"""

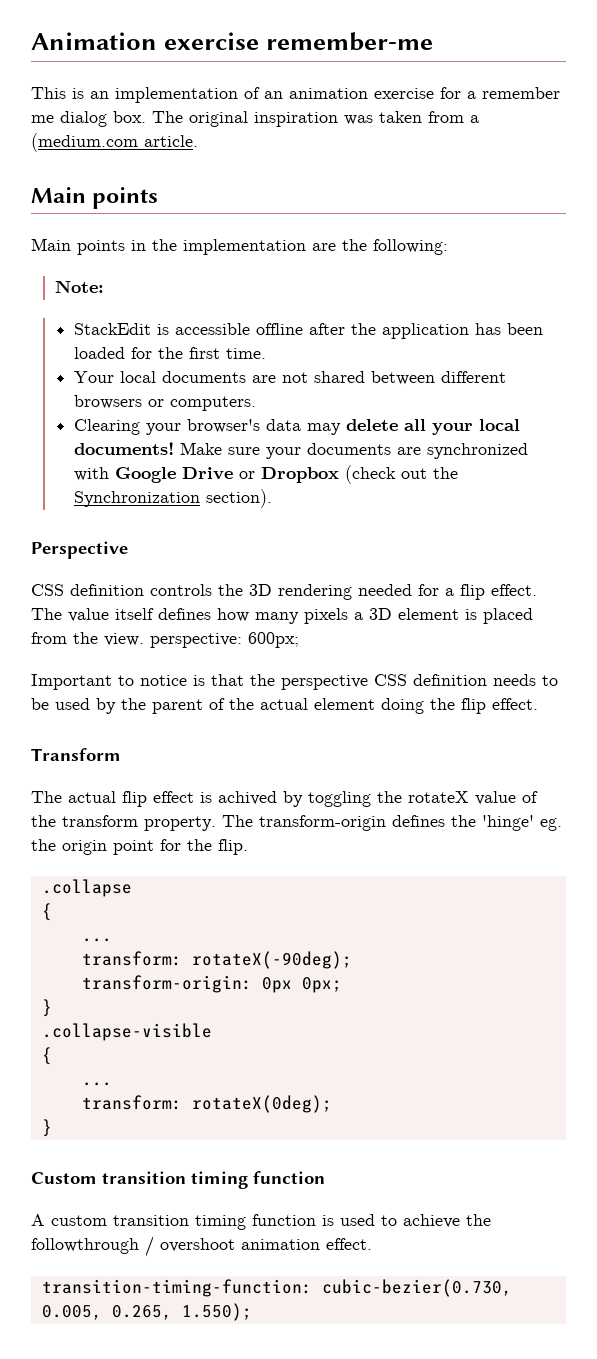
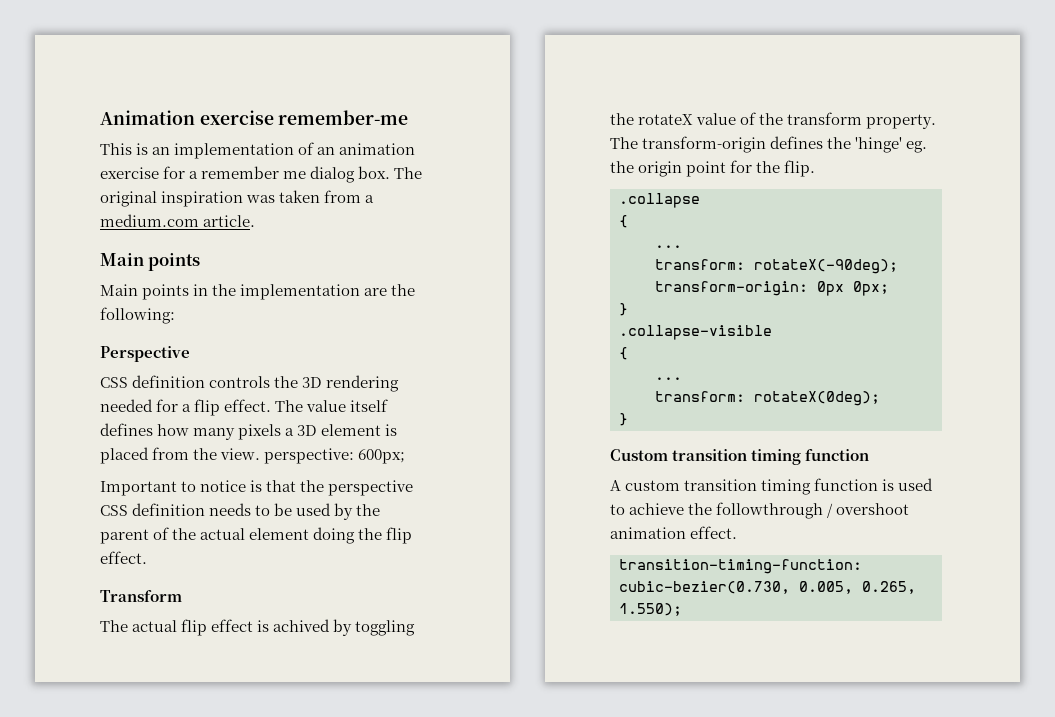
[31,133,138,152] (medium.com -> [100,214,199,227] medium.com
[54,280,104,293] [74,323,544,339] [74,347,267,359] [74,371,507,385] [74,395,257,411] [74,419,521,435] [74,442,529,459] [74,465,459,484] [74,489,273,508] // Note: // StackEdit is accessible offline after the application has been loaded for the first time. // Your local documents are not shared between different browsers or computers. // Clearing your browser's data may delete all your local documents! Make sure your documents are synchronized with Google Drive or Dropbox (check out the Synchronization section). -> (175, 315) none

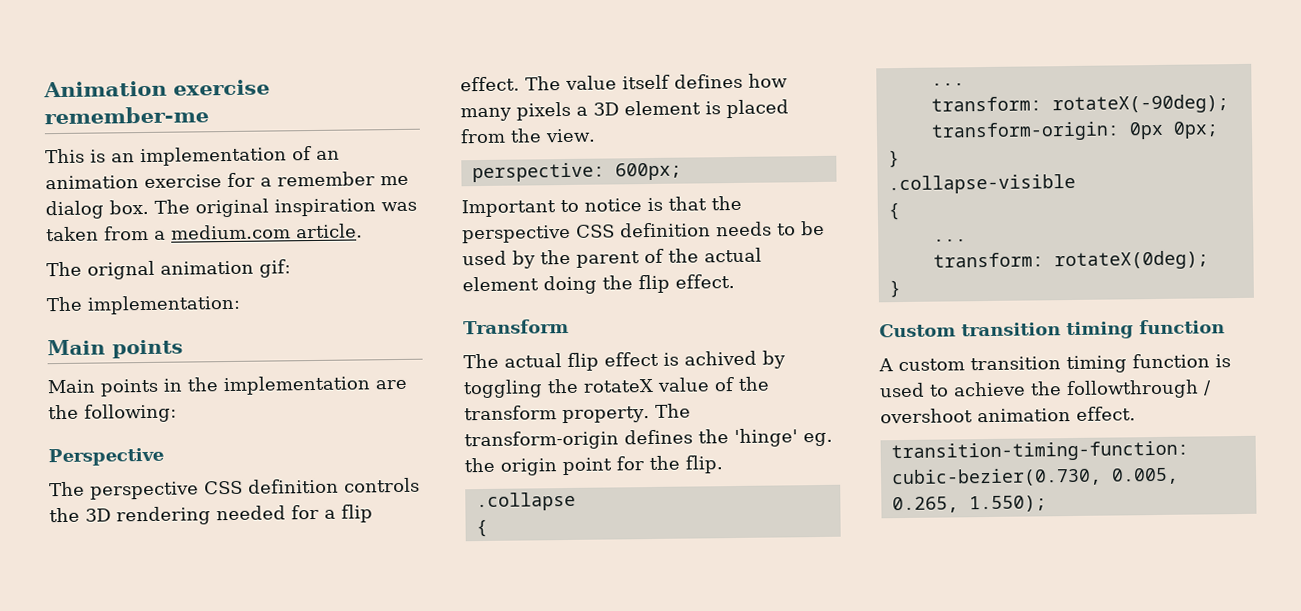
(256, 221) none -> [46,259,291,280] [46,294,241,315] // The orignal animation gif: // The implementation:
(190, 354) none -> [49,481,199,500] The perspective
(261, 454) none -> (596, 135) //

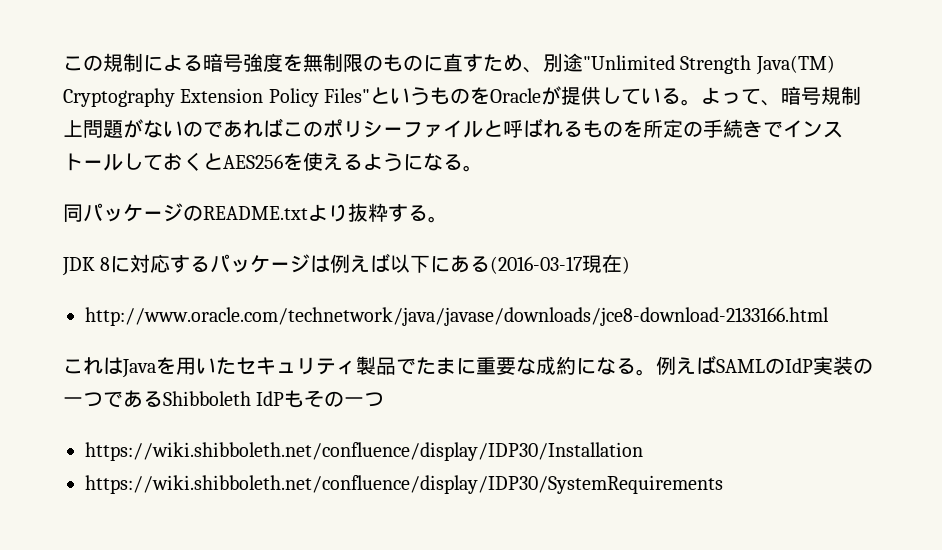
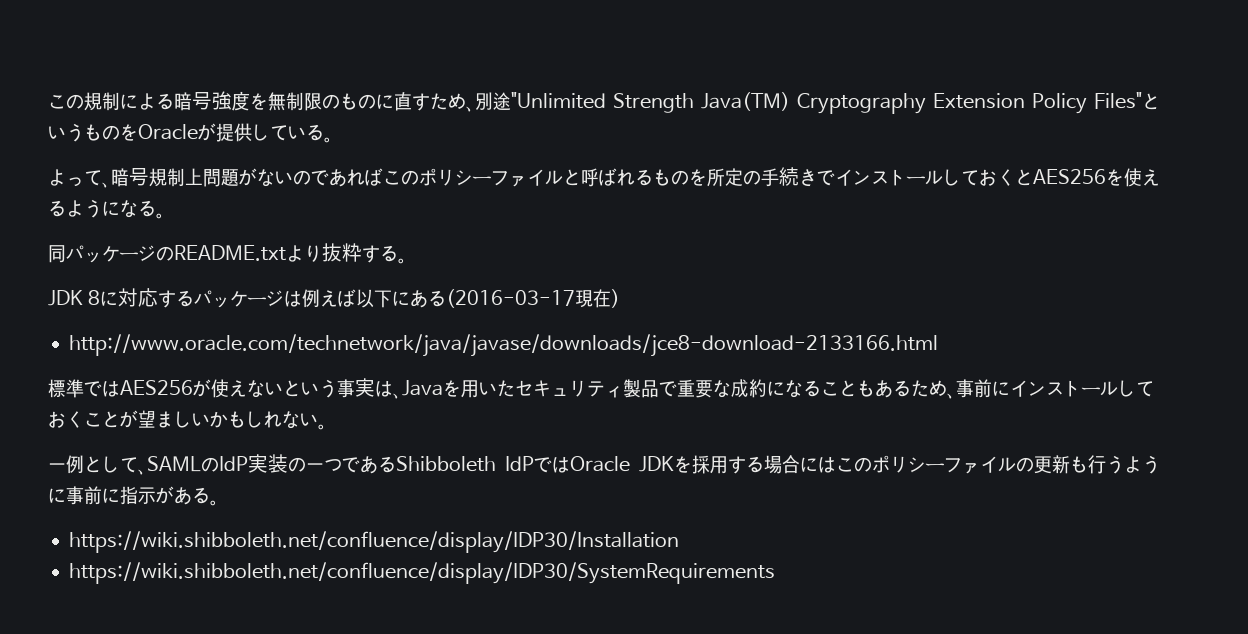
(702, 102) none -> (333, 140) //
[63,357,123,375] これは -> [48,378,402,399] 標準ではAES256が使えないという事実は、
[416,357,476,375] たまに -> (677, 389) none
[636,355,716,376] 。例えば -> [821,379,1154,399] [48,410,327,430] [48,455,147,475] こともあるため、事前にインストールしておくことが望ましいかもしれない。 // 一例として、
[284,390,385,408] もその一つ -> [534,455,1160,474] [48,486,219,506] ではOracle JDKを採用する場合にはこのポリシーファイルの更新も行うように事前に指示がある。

"""

### Assigned task
Reproduce exactly the line bearing "(702, 102) none -> (333, 140) //" and all the lines that come after it in the records above; add nothing.

### Exercise solution
(702, 102) none -> (333, 140) //
[63,357,123,375] これは -> [48,378,402,399] 標準ではAES256が使えないという事実は、
[416,357,476,375] たまに -> (677, 389) none
[636,355,716,376] 。例えば -> [821,379,1154,399] [48,410,327,430] [48,455,147,475] こともあるため、事前にインストールしておくことが望ましいかもしれない。 // 一例として、
[284,390,385,408] もその一つ -> [534,455,1160,474] [48,486,219,506] ではOracle JDKを採用する場合にはこのポリシーファイルの更新も行うように事前に指示がある。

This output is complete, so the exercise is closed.